Not far from David Zwirner is another new gallery, this one owned by Michael Werner, the German dealer who befriended many of the artists of the post-war period who followed the shamanistic teachings of Joseph Beuys. Among these artists was the Detroit-born James Lee Byars (Michael Werner Gallery, London), an eccentric figure who persuaded the renowned MoMA curator Dorothy Miller to let him stage his first show on a fire escape at the museum in 1958. 

Around this time, Byers moved to Japan for nine years and his subsequent works and performance pieces – one of which was the 100mph drive past the Guggenheim – were often inspired by its culture, in particular the dramatised unfolding of lengthy pieces of hand-made paper. After Byars' death in 1997, in the suitably exotic setting of the Anglo-American hospital, Cairo, obituaries noted his penchant for dressing in gold suits, accompanied by a top hat and veil or, occasionally, a blindfold. 

The show at Michael Werner – surely a precursor to a retrospective – displays early sculptures and remnants from his performances on a plinth, like relics in a museum. The meticulously preserved folded paper sheets from his performances – one of them over 100ft long – are shown in glass boxes like sacred objects. Alongside these are his roughly carved stone sculptures, together with an elongated wooden Self Portrait (1959), delicately laid out like a skeleton in an excavated tomb, all of which represent man in his most primitive form. 

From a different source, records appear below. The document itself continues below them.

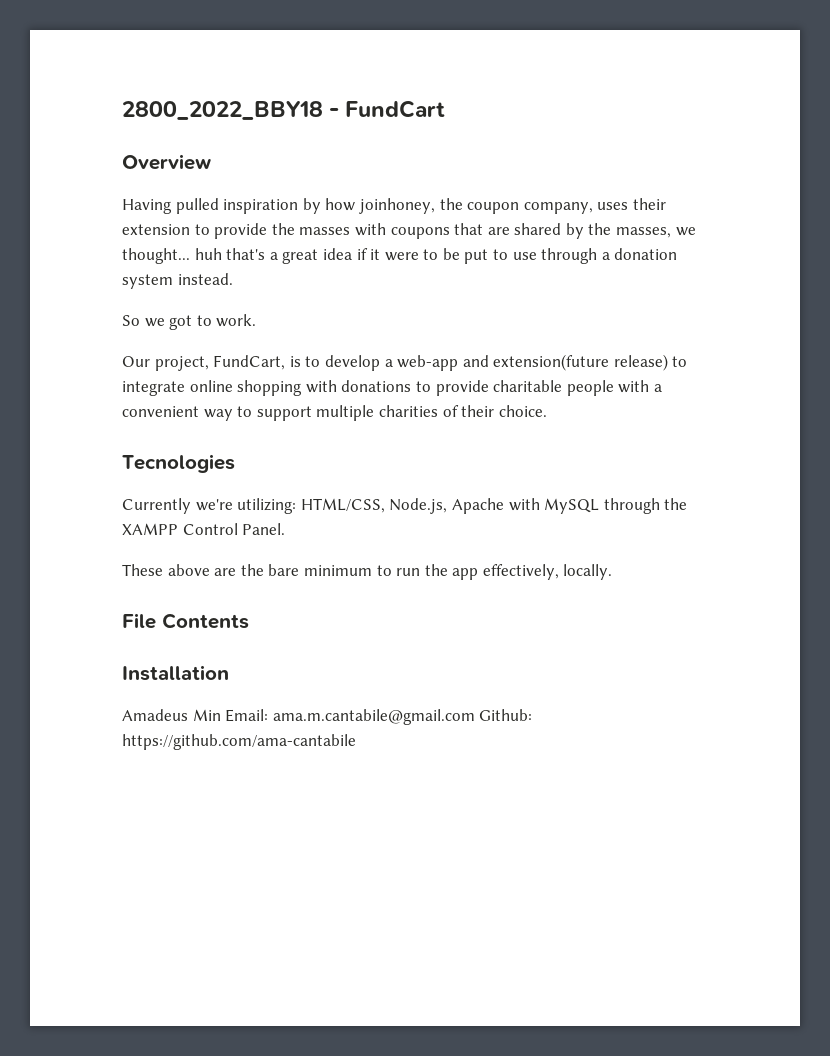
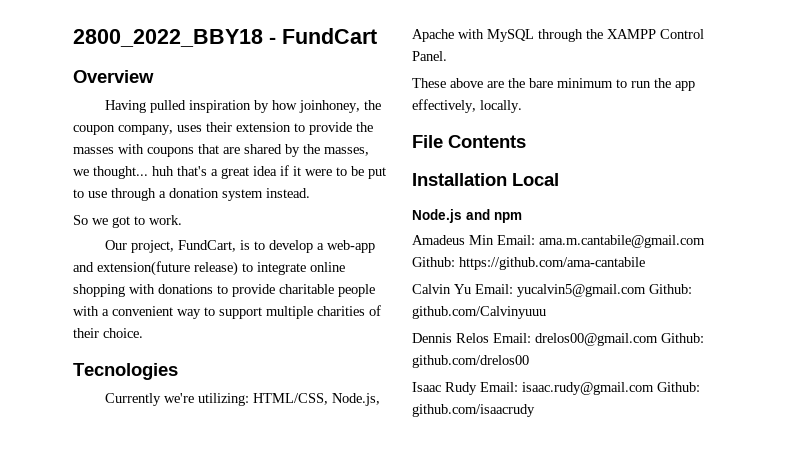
(229, 673) none -> [512,173,559,186] [412,209,522,223] Local // Node.js and npm
(356, 742) none -> [412,284,692,297] [412,306,546,319] [412,333,704,346] [412,355,529,368] [412,382,700,395] [412,404,535,417] // Calvin Yu Email: yucalvin5@gmail.com Github: github.com/Calvinyuuu // Dennis Relos Email: drelos00@gmail.com Github: github.com/drelos00 // Isaac Rudy Email: isaac.rudy@gmail.com Github: github.com/isaacrudy

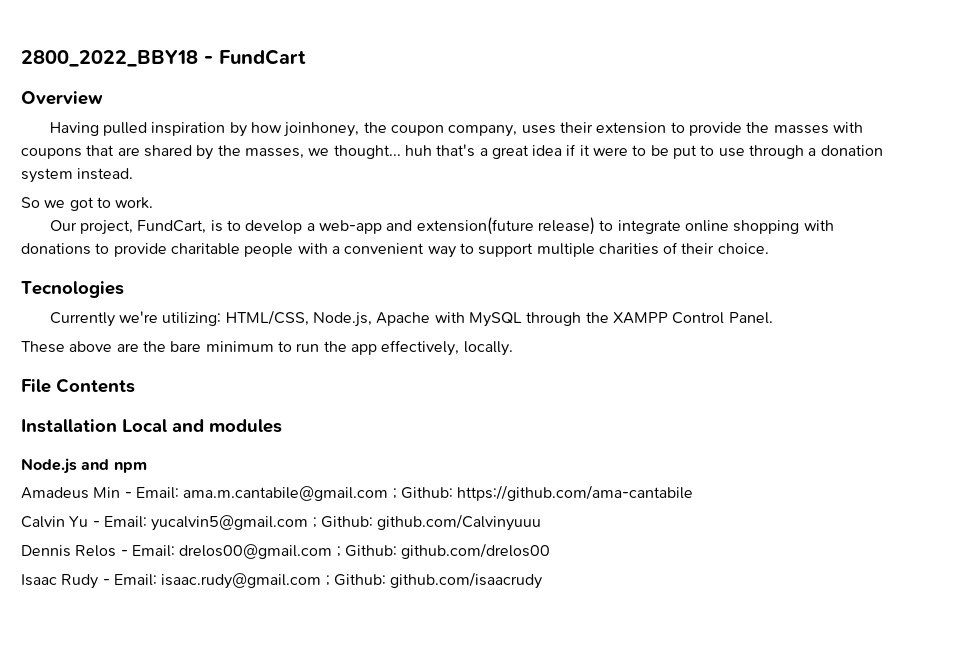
(559, 179) none -> [172,419,282,433] and modules
(494, 240) none -> [124,492,132,498] -
(705, 241) none -> [392,488,397,499] ;
(471, 289) none -> [92,521,100,527] -
(646, 290) none -> [312,517,317,528] ;
(489, 338) none -> [120,550,128,556] -
(658, 339) none -> [336,546,341,557] ;
(477, 388) none -> [102,579,110,585] -
(654, 388) none -> [325,575,330,586] ;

A second and larger room has been devoted to the display of a later piece called The Angel (1989). Over one year in Venice, Byars devised this sculpture made of 125 glass globes, each blown in a single breath by a Murano craftsman. The globes are laid out on the floor in a looping shape which refers to the Japanese kanji character for "man". So as we look into the room – it is arranged according to Byars's instructions as if the entire space were a vitrine – we see the essence of human life brilliantly distilled into these fragile and transparent little reliquaries.